Brendan Fraser as General Dwight D. Eisenhower (left) and Andrew Scott as Captain James Stagg (right) in director Anthony Maras' PRESSURE, a Focus Features release.
Alex Bailey/Focus Features/ STUDIOCANAL © 2026 All Rights Reserved.
One key data source was the radiosonde—a box of instruments attached to weather balloons that measures temperature, pressure and other parameters. (The movie includes colorized archival footage of some actual balloon launches from the war.) Radiosondes are still used today—but back then forecasters didn’t have computers to crunch the data they gathered and spit out likely future scenarios. Instead meteorologists plotted the data on hand-drawn maps and connected those points to show areas of high and low pressure. Based on how those changed over the course of several hours, the forecasters would try to make a prediction. And making predictions more than a day or two out was mostly guesswork.

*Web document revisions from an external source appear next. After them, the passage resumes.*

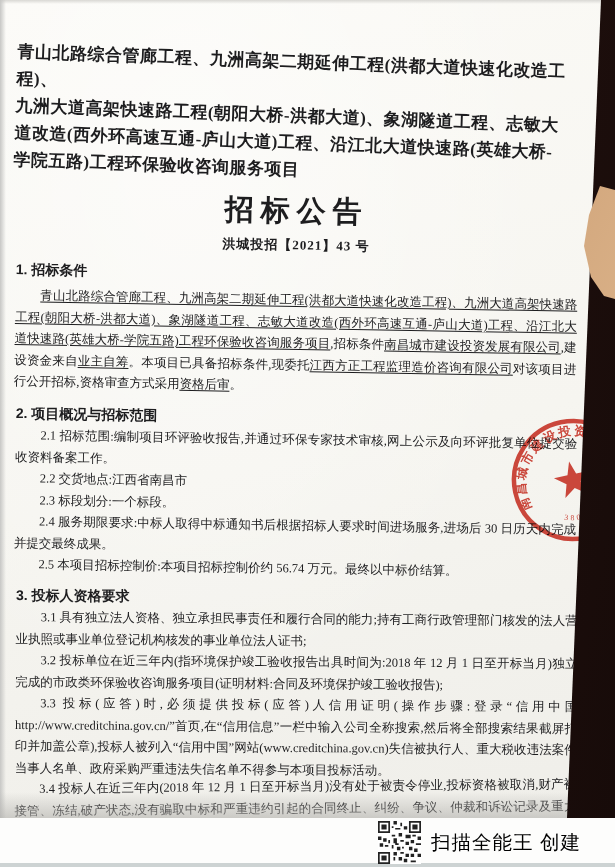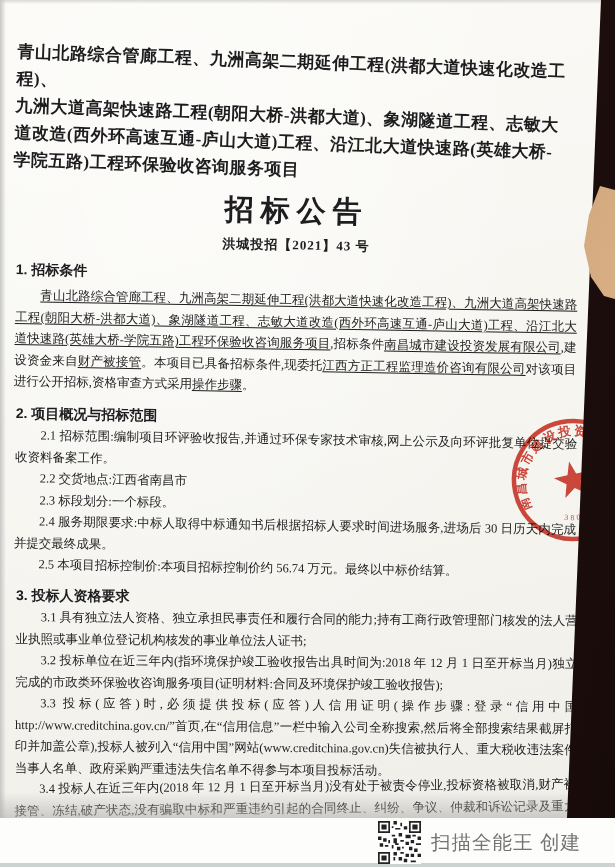"财产被接管" span.u { text: 财产被接管 -> 业主自筹 }
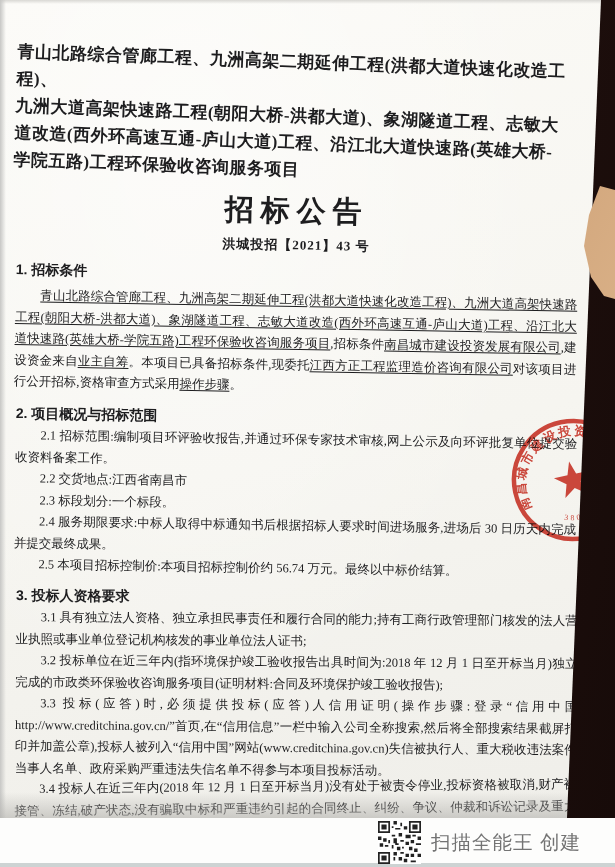"操作步骤" span.u { text: 操作步骤 -> 资格后审 }
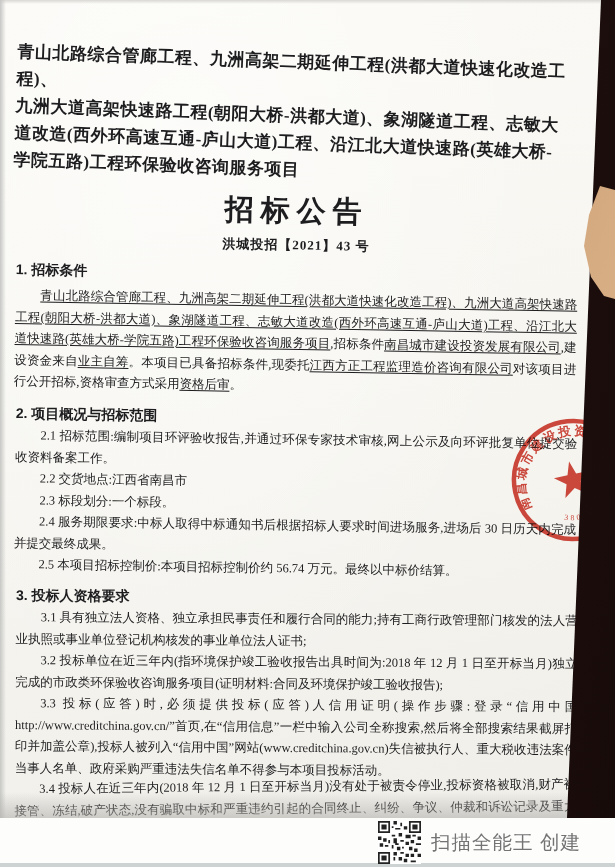"扫描全能王 创建" .qr-label { color: #737373 -> #000000 }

That meant that the forecasters advising Gen. Dwight D. Eisenhower, who led Allied forces in Europe, had much less to work with than modern meteorologists. “They didn't have a lot of data, but they did a lot with it,” says weather historian James Fleming, who has written about the D-Day forecasts.
“I Need a Forecast”
In early June 1944, more than 150,000 men were ready to cross the English Channel on thousands of ships and planes. The intricacies of the invasion required very specific conditions: a full moon for troops to see, low tide so boats could avoid coastal defenses—and decent weather. As Brendan Fraser’s Eisenhower tells Stagg in the movie, “I need a forecast.”
The Allies and the Germans both knew that the moon and tide would be aligned from June 4 through June 6. The Allies had set up decoy armies to throw the Germans off of their plans. If the Allies had had to postpone the invasion for the next moon-tide alignment later in the month, the subterfuge would have been exposed. So the pressure was indeed on for generals and forecasters alike.
In the movie, all the key players are kept in the same place for simplicity and tension. In reality, there were three forecast teams—one American and two British—in three different locations in case one of them were to be bombed.
As in the movie, Lt. Col. Irving Krick and his fellow Americans used “analogs,” or weather charts from past periods that matched the then current meteorological setup. Based on those analogs, they forecast fine weather. But as Stagg tells Krick in the movie, “The weather never replicates its own history.” Very small differences can grow into very large ones over time.
The British teams, meanwhile, forecast stormy weather. They were right, and the planned invasion for June 5 was called off. In fact, they thought the whole June 4–6 window was a wash. But—just as in the movie—at the last minute the forecasters spotted a break in the storms that would be just calm enough for the invasion force to make the crossing. As Stagg says in the film, “The weather won’t be perfect, but it’ll do.” So at 6:30 A.M. on June 6, tens of thousands of Allied forces invaded the six designated beaches on the French coast, catching the German military on the back foot.
There is some evidence that the German meteorologists saw the same break in the weather, as Heinz Lettau, a German Weather Service meteorologist during the war, noted in a 2002 interview. “The Germans had very good talent,” Fleming says. But the German commanders either didn’t heed the forecast or didn’t think the Allies would go for it, so they were away from their posts, leaving their response disorganized.
After the war, Krick, who launched a dubious cloud seeding venture, claimed the Americans had made the successful forecast. Stagg, meanwhile, had written a letter panning that office’s work and claiming that the unit led by Norwegian Sverre Petterssen made the correct call. Petterssen himself avoided the limelight and had preferred for all the forecasters to get credit as a group, Fleming says: “Petterssen said we should just give credit to everybody that contributed. We shouldn’t try to take credit for the heroic forecast that saved the world.”